Le choix de Ségolène Royal serait le pire pour la France. Sa campagne s’est limitée à une suite d’images et de postures artificielles, ses prises de position internationales à une suite de bévues. Son empathie pour les plus humbles ne peut pas constituer une politique. Son discours sur l’identité nationale semble bien de circonstance. Tout cela peine à cacher le vide idéologique et surtout l’absence de rupture avec le socialisme français traditionnel qui a détruit notre économie (35 heures, retraite à 60 ans…). L’élire serait réhabiliter une politique que les français ont exécutée le 21 avril 2002. Ségolène Royal n’est que la réincarnation féminisée et déstructurée de François Mitterrand qui a amené le renoncement et l’abaissement national en échange de son accession au pouvoir.

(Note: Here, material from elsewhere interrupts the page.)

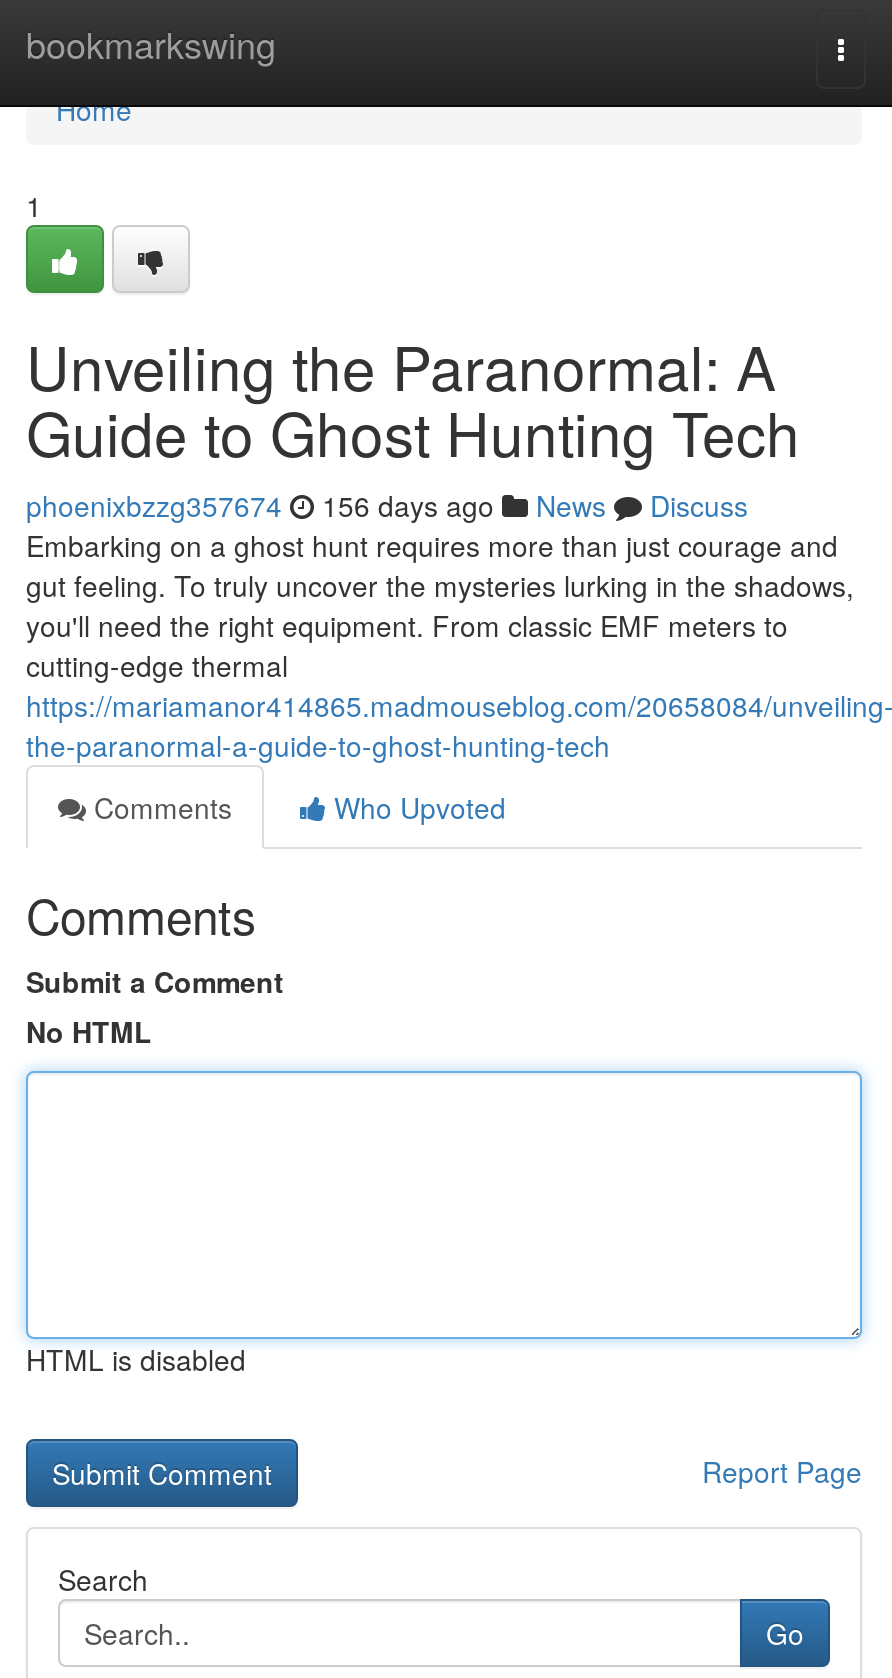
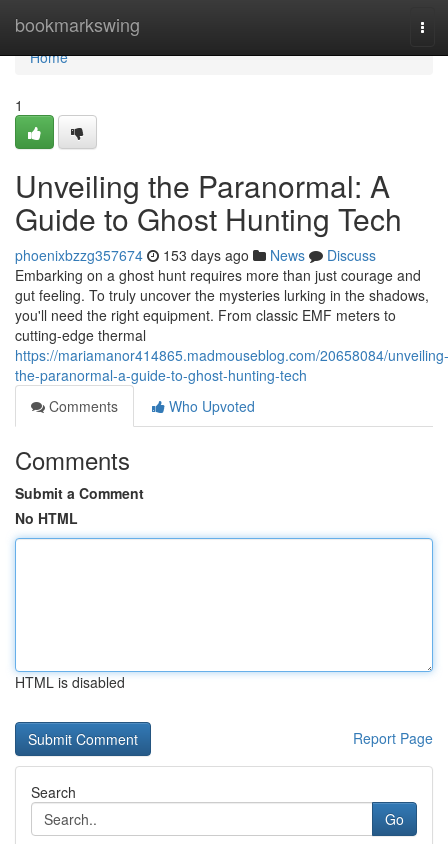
- phoenixbzzg357674 156 days ago News Discuss
+ phoenixbzzg357674 153 days ago News Discuss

Nicolas Sarkozy a su montrer au cours de la campagne qu’il voulait rompre avec la politique d’immobilisme menée depuis 5 ans. Il veut incarner une Droite qui n’est plus complexée et soumise idéologiquement à la Gauche et peut ainsi réinvestir son champ idéologique traditionnel: Valorisation du Travail, de la Liberté aussi bien économique que politique, valorisation de l’idée de Nation contre le communautarisme.

Lors du deuxième tour, les Français auront un vrai choix à faire entre deux visions de la France. D’un côté, le passé rassurant bien que médiocre, de l’autre l’avenir, qui est forcément source d’inquiétude puisqu’il annonce des changements, mais peut être source de renouveau.

Dimanche prochain je voterai pour Nicolas Sarkozy et contre Ségolène Royal, je voterai pour le changement et contre l’immobilisme qui nous assassine petit à petit depuis trente ans.